___ EXCERPTED DATA

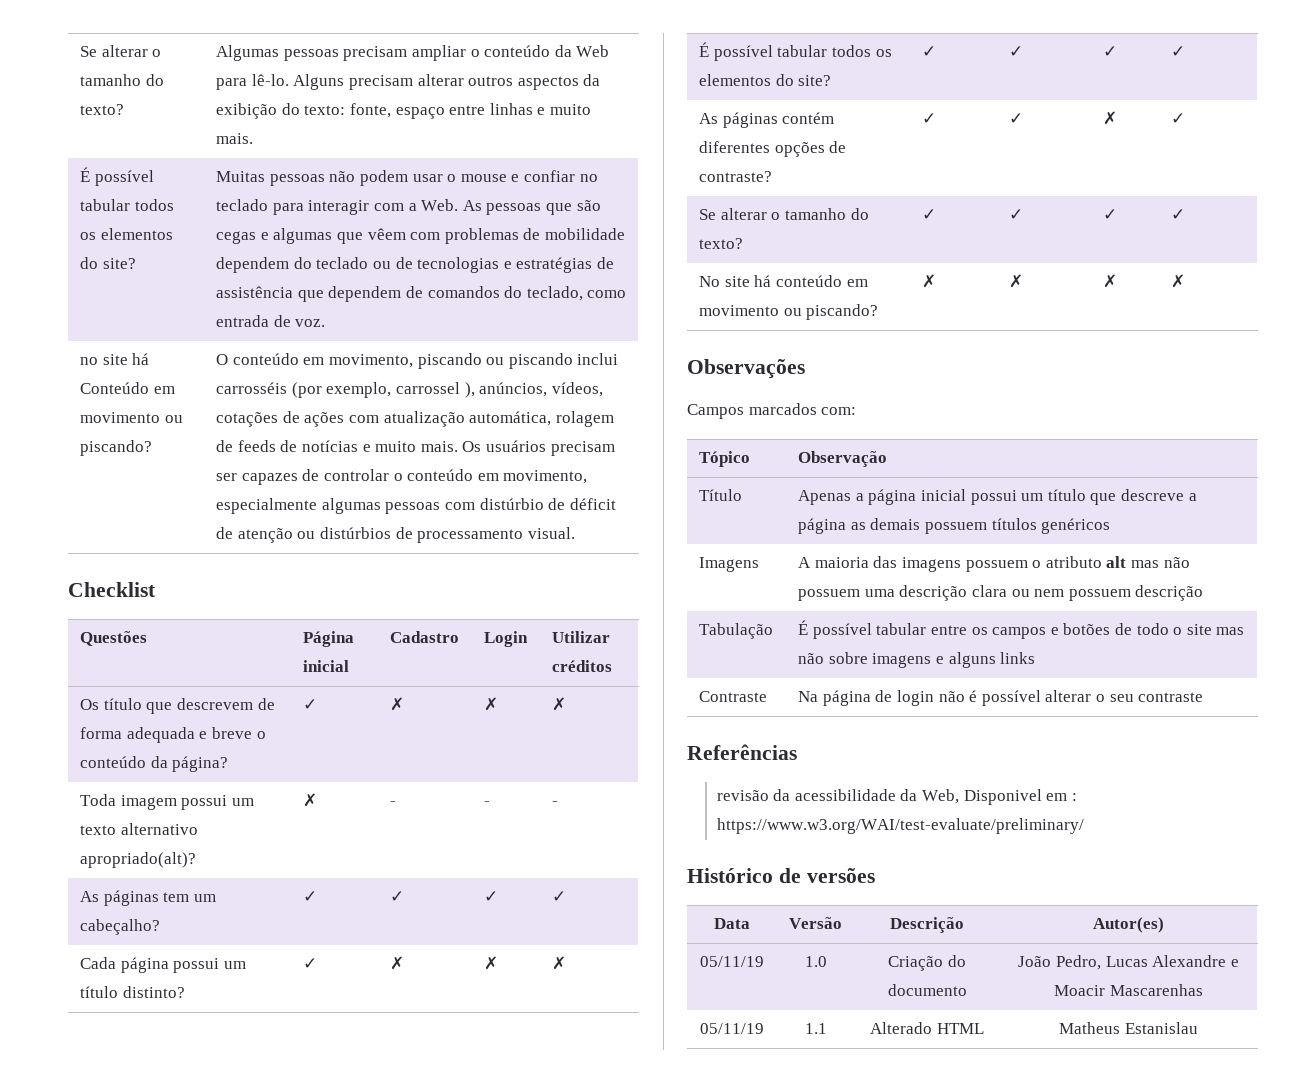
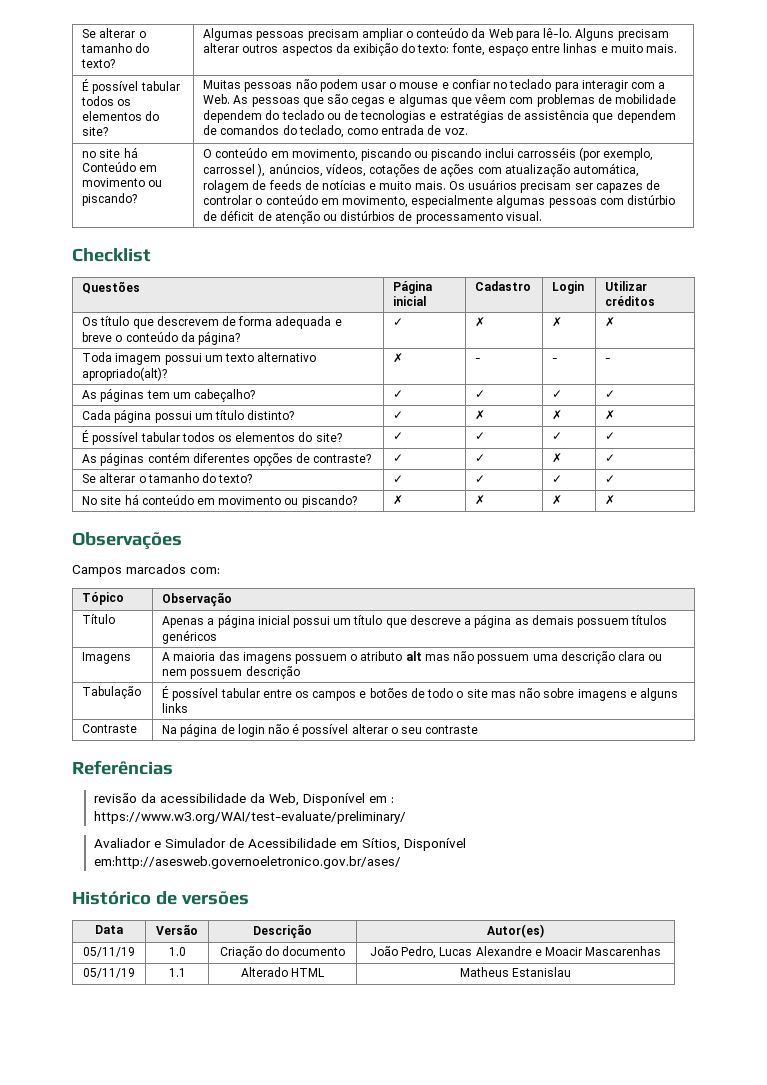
- revisão da acessibilidade da Web, Disponivel em : https://www.w3.org/WAI/test-evaluate/preliminary/
+ revisão da acessibilidade da Web, Disponível em : https://www.w3.org/WAI/test-evaluate/preliminary/
+ Avaliador e Simulador de Acessibilidade em Sítios, Disponível em:http://asesweb.governoeletronico.gov.br/ases/

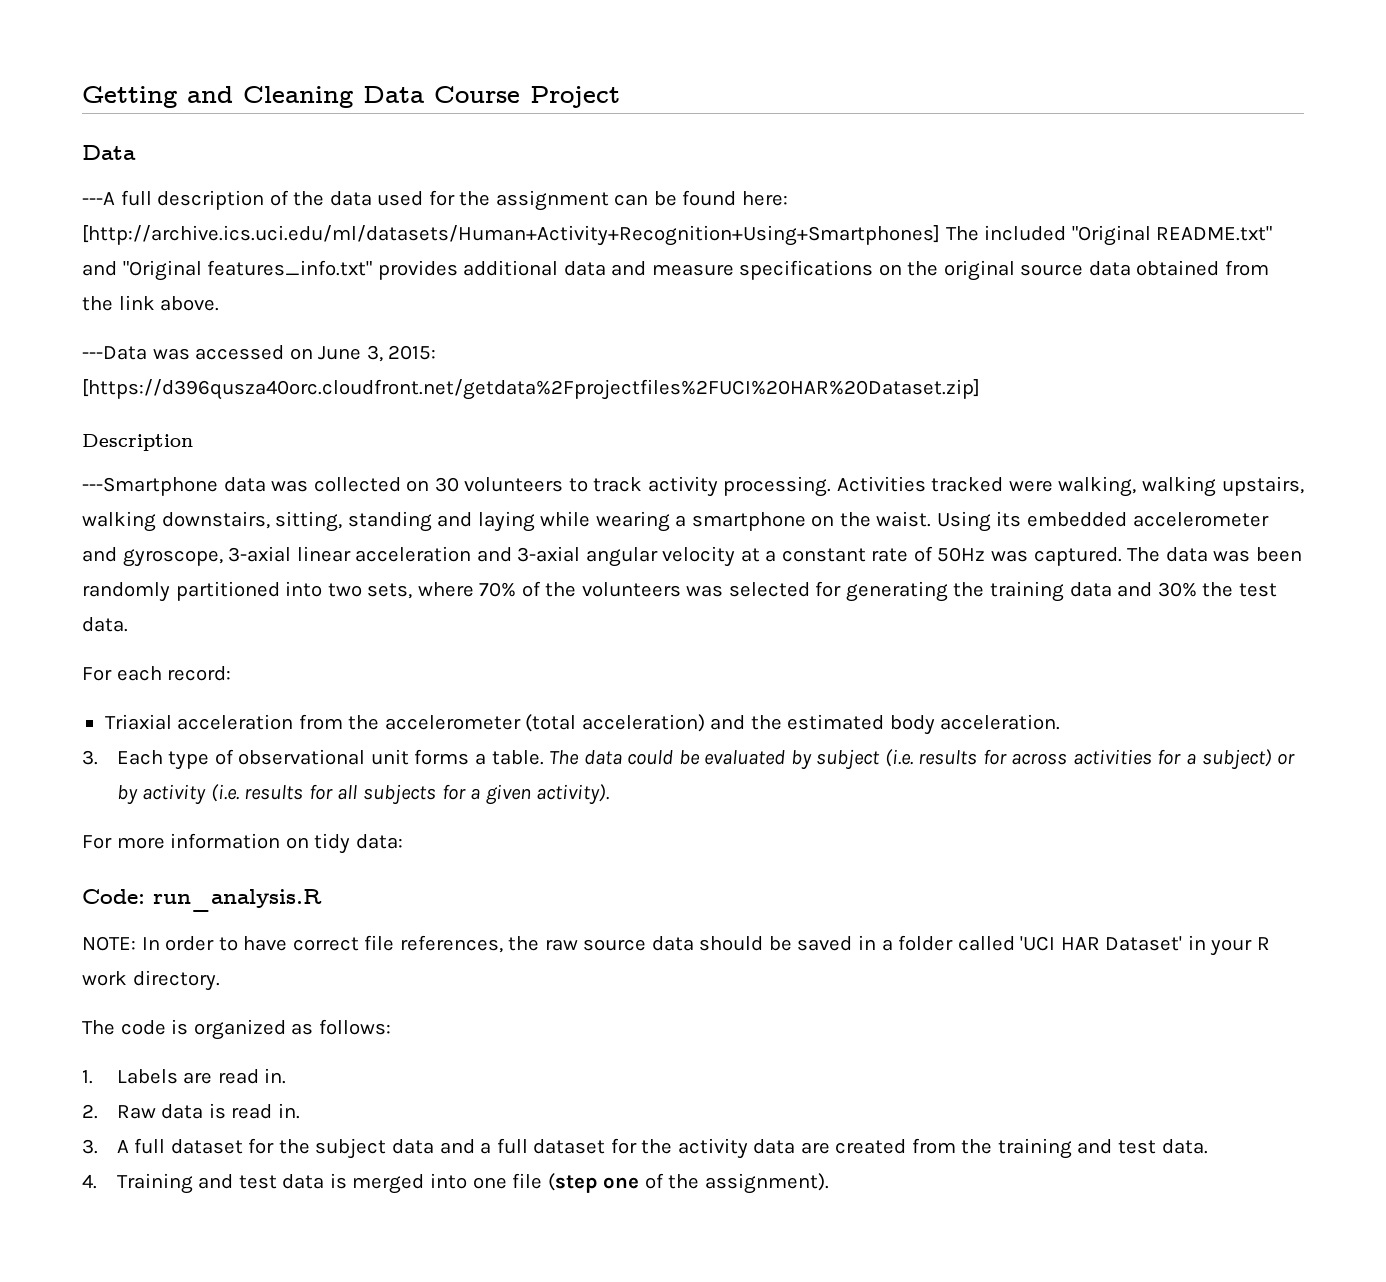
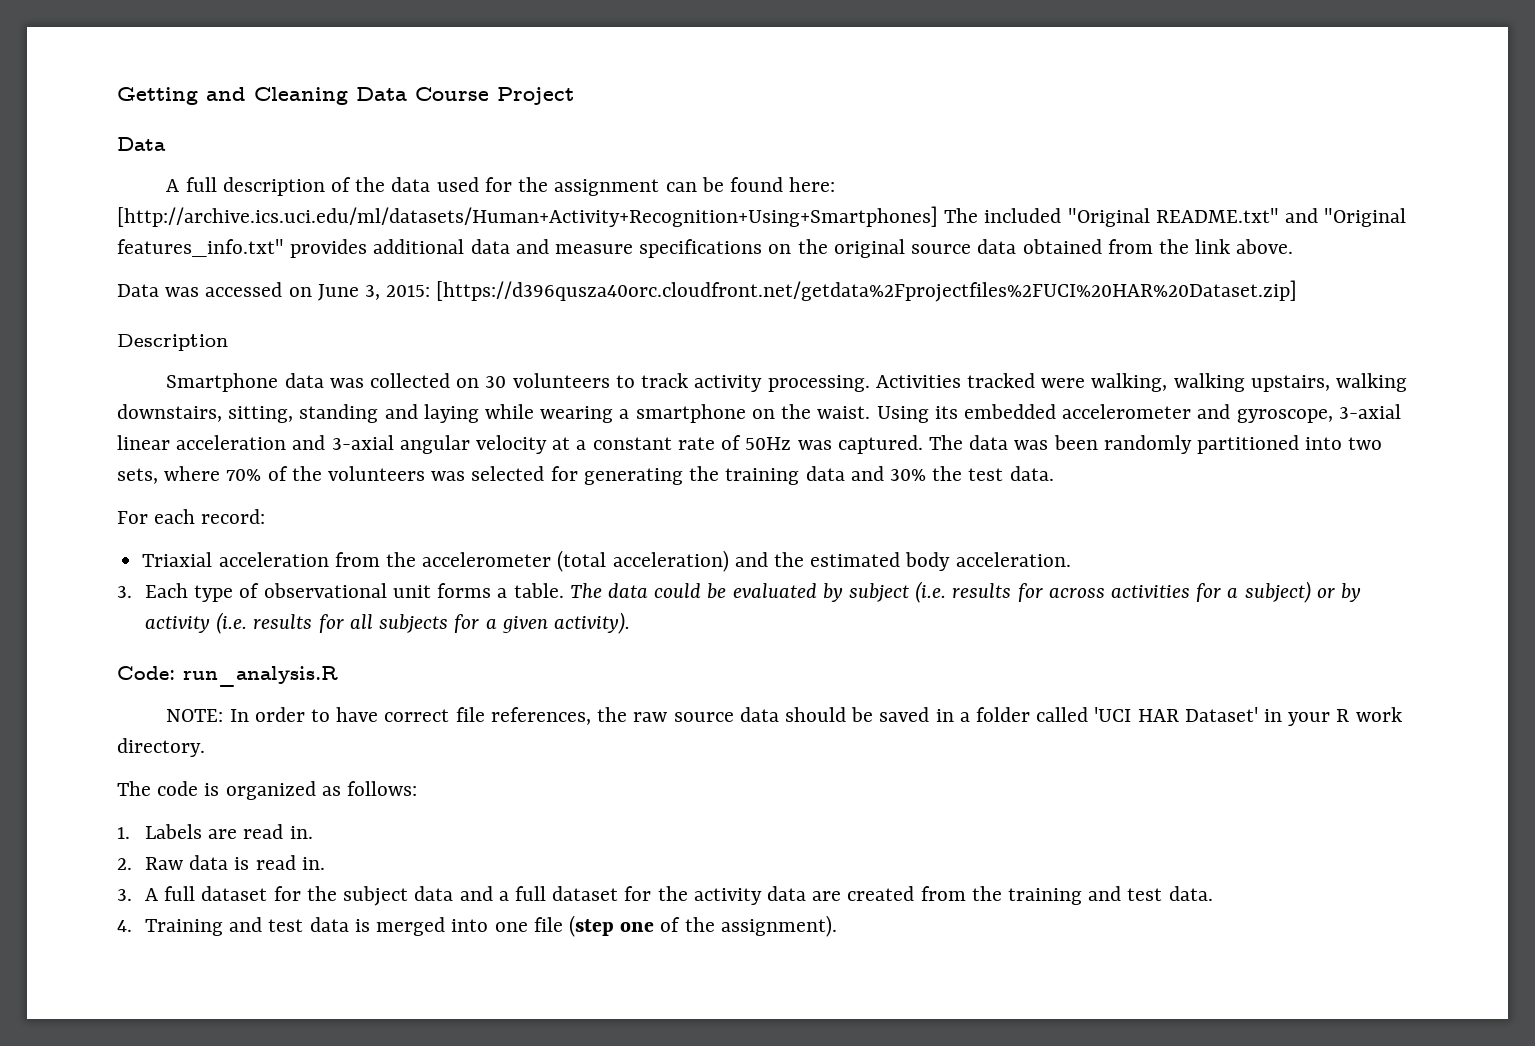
- ---A full description of the data used for the assignment can be found here: [http://archive.ics.uci.edu/ml/datasets/Human+Activity+Recognition+Using+Smartphones] The included "Original README.txt" and "Original features_info.txt" provides additional data and measure specifications on the original source data obtained from the link above.
+ A full description of the data used for the assignment can be found here: [http://archive.ics.uci.edu/ml/datasets/Human+Activity+Recognition+Using+Smartphones] The included "Original README.txt" and "Original features_info.txt" provides additional data and measure specifications on the original source data obtained from the link above.
- ---Data was accessed on June 3, 2015: [https://d396qusza40orc.cloudfront.net/getdata%2Fprojectfiles%2FUCI%20HAR%20Dataset.zip]
+ Data was accessed on June 3, 2015: [https://d396qusza40orc.cloudfront.net/getdata%2Fprojectfiles%2FUCI%20HAR%20Dataset.zip]
- ---Smartphone data was collected on 30 volunteers to track activity processing.
+ Smartphone data was collected on 30 volunteers to track activity processing.
- For more information on tidy data:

______

_PROBLEM DESCRIPTION_
In your copy, repeat each record exactly and include no pictures.

_RESPONSE BELOW_
- revisão da acessibilidade da Web, Disponivel em : https://www.w3.org/WAI/test-evaluate/preliminary/
+ revisão da acessibilidade da Web, Disponível em : https://www.w3.org/WAI/test-evaluate/preliminary/
+ Avaliador e Simulador de Acessibilidade em Sítios, Disponível em:http://asesweb.governoeletronico.gov.br/ases/

- ---A full description of the data used for the assignment can be found here: [http://archive.ics.uci.edu/ml/datasets/Human+Activity+Recognition+Using+Smartphones] The included "Original README.txt" and "Original features_info.txt" provides additional data and measure specifications on the original source data obtained from the link above.
+ A full description of the data used for the assignment can be found here: [http://archive.ics.uci.edu/ml/datasets/Human+Activity+Recognition+Using+Smartphones] The included "Original README.txt" and "Original features_info.txt" provides additional data and measure specifications on the original source data obtained from the link above.
- ---Data was accessed on June 3, 2015: [https://d396qusza40orc.cloudfront.net/getdata%2Fprojectfiles%2FUCI%20HAR%20Dataset.zip]
+ Data was accessed on June 3, 2015: [https://d396qusza40orc.cloudfront.net/getdata%2Fprojectfiles%2FUCI%20HAR%20Dataset.zip]
- ---Smartphone data was collected on 30 volunteers to track activity processing.
+ Smartphone data was collected on 30 volunteers to track activity processing.
- For more information on tidy data:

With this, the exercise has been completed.